Em Royston, Chasing Threads

Em Royston, Designer, Creator and Owner of Chasing Threads says in her latest blog, “Coping with Copycats – It’s probably every designer’s biggest fear… Being sent a link to a product that looks oh so very familiar but is just all wrong. The screen shows you a design you’ve looked at a million times, but there are slight differences, and you know something is not right: Someone has stolen your idea, replicated it, and is passing it off as their own.”

Many ACID members will remember we featured Em Royston of Chasing Threads in a recent ACID member focus here. No stranger to her innovative designs being ripped off, we also shared information about a successful take down of a knock off design on Etsy here. Em’s troubles are not over and it makes sad reading to hear her latest debacle.

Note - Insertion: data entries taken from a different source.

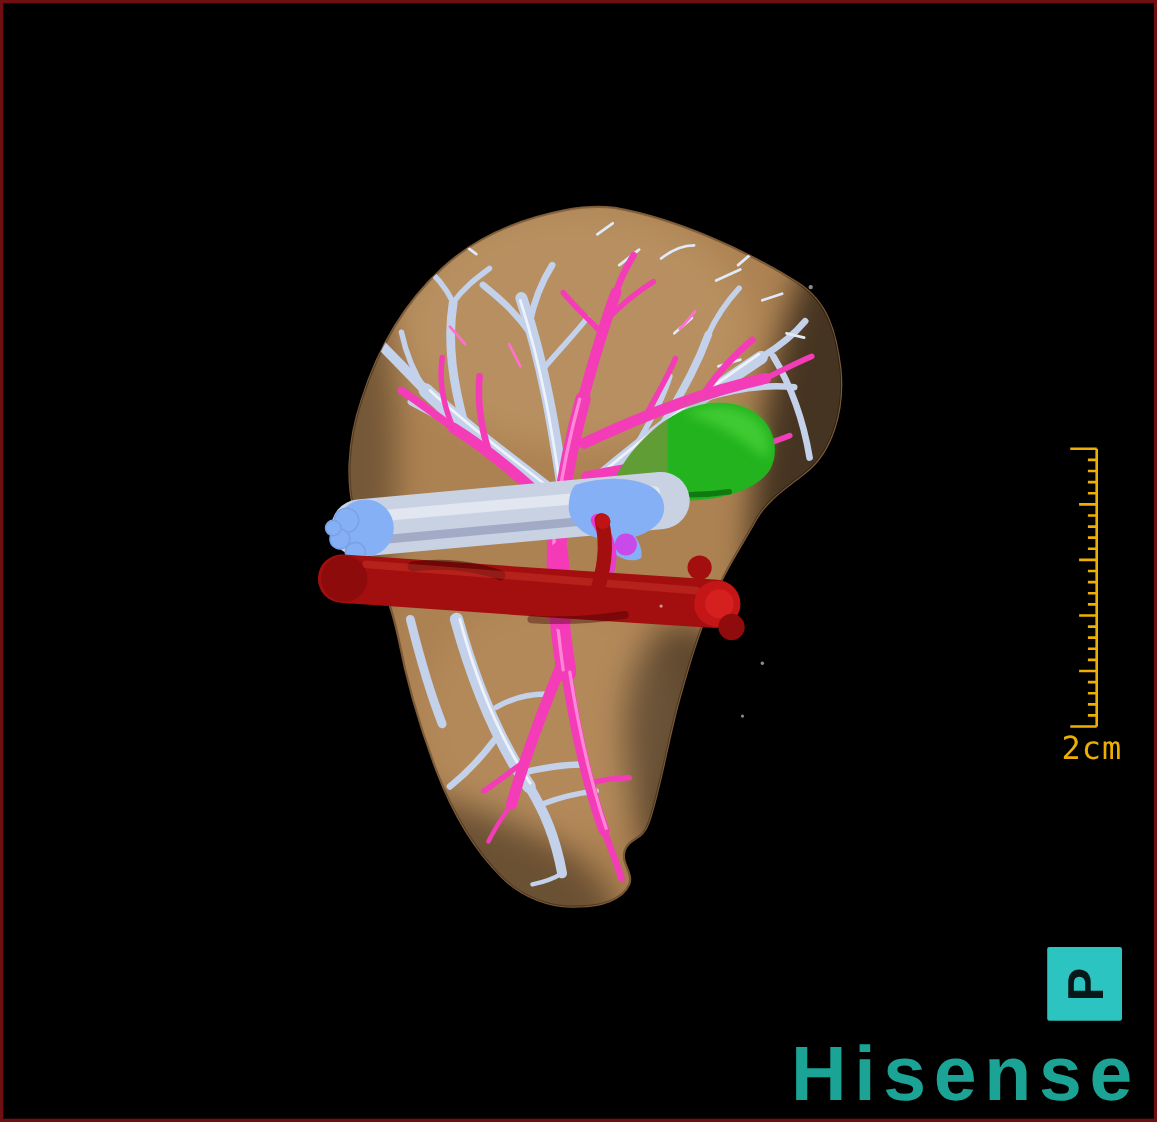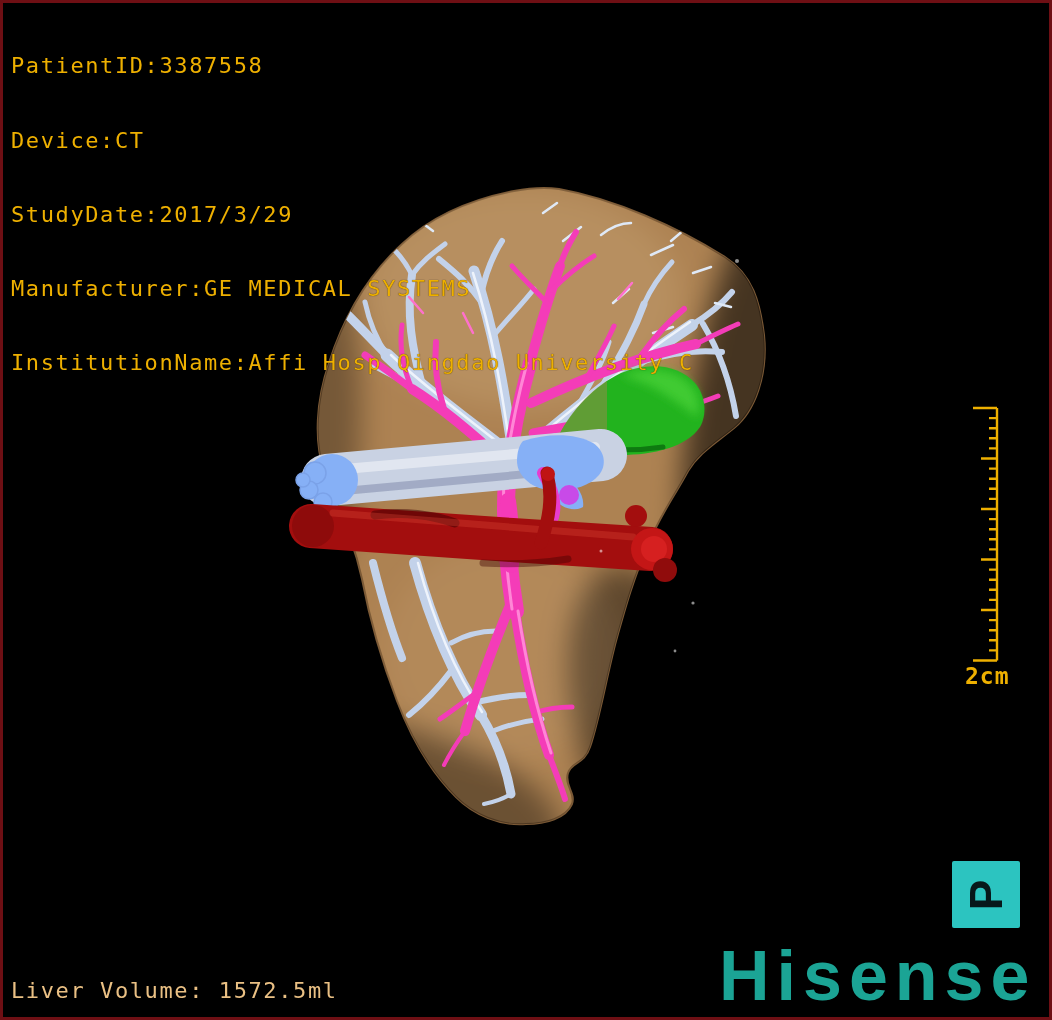--- a/index.html
+++ b/index.html
@@ -21,21 +21,21 @@
     font-size:22px;letter-spacing:1.6px;white-space:pre;
   }
   .volume{
     position:absolute;left:8px;bottom:14px;color:var(--volume-text,#eac084);
     font-size:22px;letter-spacing:1.6px;white-space:pre;
   }
   .scale{position:absolute;left:966px;top:398px;width:44px;height:266px;}
   .scale path{stroke:var(--ruler,#eeb000);stroke-width:2.4;fill:none;}
   .scale-label{
     position:absolute;left:962px;top:660px;color:var(--ruler,#eeb000);
-    font-size:23px;font-weight:bold;letter-spacing:1px;
+    font-size:29px;font-weight:normal;letter-spacing:1px;
   }
   .orientation-marker{
     position:absolute;left:949px;top:858px;width:68px;height:67px;
     background:var(--marker-teal,#2cc4c0);border-radius:2px;
     display:flex;align-items:center;justify-content:center;
   }
   .orientation-marker span{
     font-family:"Liberation Sans",sans-serif;font-weight:800;font-size:46px;
     color:#07181a;transform:rotate(-90deg);line-height:1;
   }
@@ -210,36 +210,28 @@
 
       <g fill="rgba(255,255,255,0.55)">
         <circle cx="734" cy="258" r="2"></circle>
           <circle cx="690" cy="600" r="1.6"></circle>
         <circle cx="672" cy="648" r="1.4"></circle>
           <circle cx="598" cy="548" r="1.5"></circle>
       </g>
     </svg>
   </div>
 
-  <div class="patient-info">
-    <div>PatientID:3387558</div>
-    <div>Device:CT</div>
-    <div>StudyDate:2017/3/29</div>
-    <div>Manufacturer:GE MEDICAL SYSTEMS</div>
-    <div>InstitutionName:Affi Hosp Qingdao University C</div>
-  </div>
 
 
   <div class="scale">
     <svg width="44" height="266" viewBox="0 0 44 266">
       <path d="M 28 7 h -24 M 28 259.5 h -24 M 28 7 V 259.5 M 28 17.1 h -8 M 28 27.2 h -8 M 28 37.3 h -8 M 28 47.4 h -8 M 28 57.5 h -16 M 28 67.6 h -8 M 28 77.7 h -8 M 28 87.8 h -8 M 28 97.9 h -8 M 28 108.0 h -16 M 28 118.1 h -8 M 28 128.2 h -8 M 28 138.3 h -8 M 28 148.4 h -8 M 28 158.5 h -16 M 28 168.6 h -8 M 28 178.7 h -8 M 28 188.8 h -8 M 28 198.9 h -8 M 28 209.0 h -16 M 28 219.1 h -8 M 28 229.2 h -8 M 28 239.3 h -8 M 28 249.4 h -8"></path>
     </svg>
   </div>
   <div class="scale-label">2cm</div>
 
   <div class="orientation-marker">
     <span>P</span>
   </div>
 
-  <div class="volume">Liver Volume: 1572.5ml</div>
 
   <div class="brand">Hisense</div>
 </div>
 
 </body></html>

Jess Linklater, Robe de Voyage

Global retailer COS (owned by H & M) recently engaged in alternative dispute resolution in the form of a mediation with ACID member and fashion designer Jess Linklater of Robe de Voyage. Despite COS not admitting liability, Linklater is content with the settlement. A strict condition of the mediation agreement was that the terms of settlement remain confidential. Read the full article here.

Old English Company Ltd

Anti Copying In Design (A©ID) members Old English Company Ltd, who design and manufacture a range of high-quality bespoke giftware items, has successfully resolved a copyright infringement dispute against national supermarket chain Morrisons over the sale of infringing designs printed on mugs. Old English Company were assisted by ACID’s legal affiliate, McDaniels Law. Despite not admitting liability, Morrisons and Old English reached a settlement, the terms of which are confidential. Read the full article here.

Table Art

An Intellectual Property dispute was settled in Small Claims Court resulting in Royal Armouries paying £5000 to ACID member Table Art after an infringement of their tall mirror ball and frosted Christmas tree table centrepieces. Read the full article here.

Shoeless Joe Ltd

A Letter Before Action (LBA) results in another IP infringement success story for ACID Member Shoeless Joe Ltd after a multitude of products are copied by giftware company Kandy Toys. Read more about the story here.

Whyte Bikes

Rich Energy’s un-authorised use of Whyte Bikes Logo ended following a court battle and victory for the award-winning British bicycle brand. Read more about the story here.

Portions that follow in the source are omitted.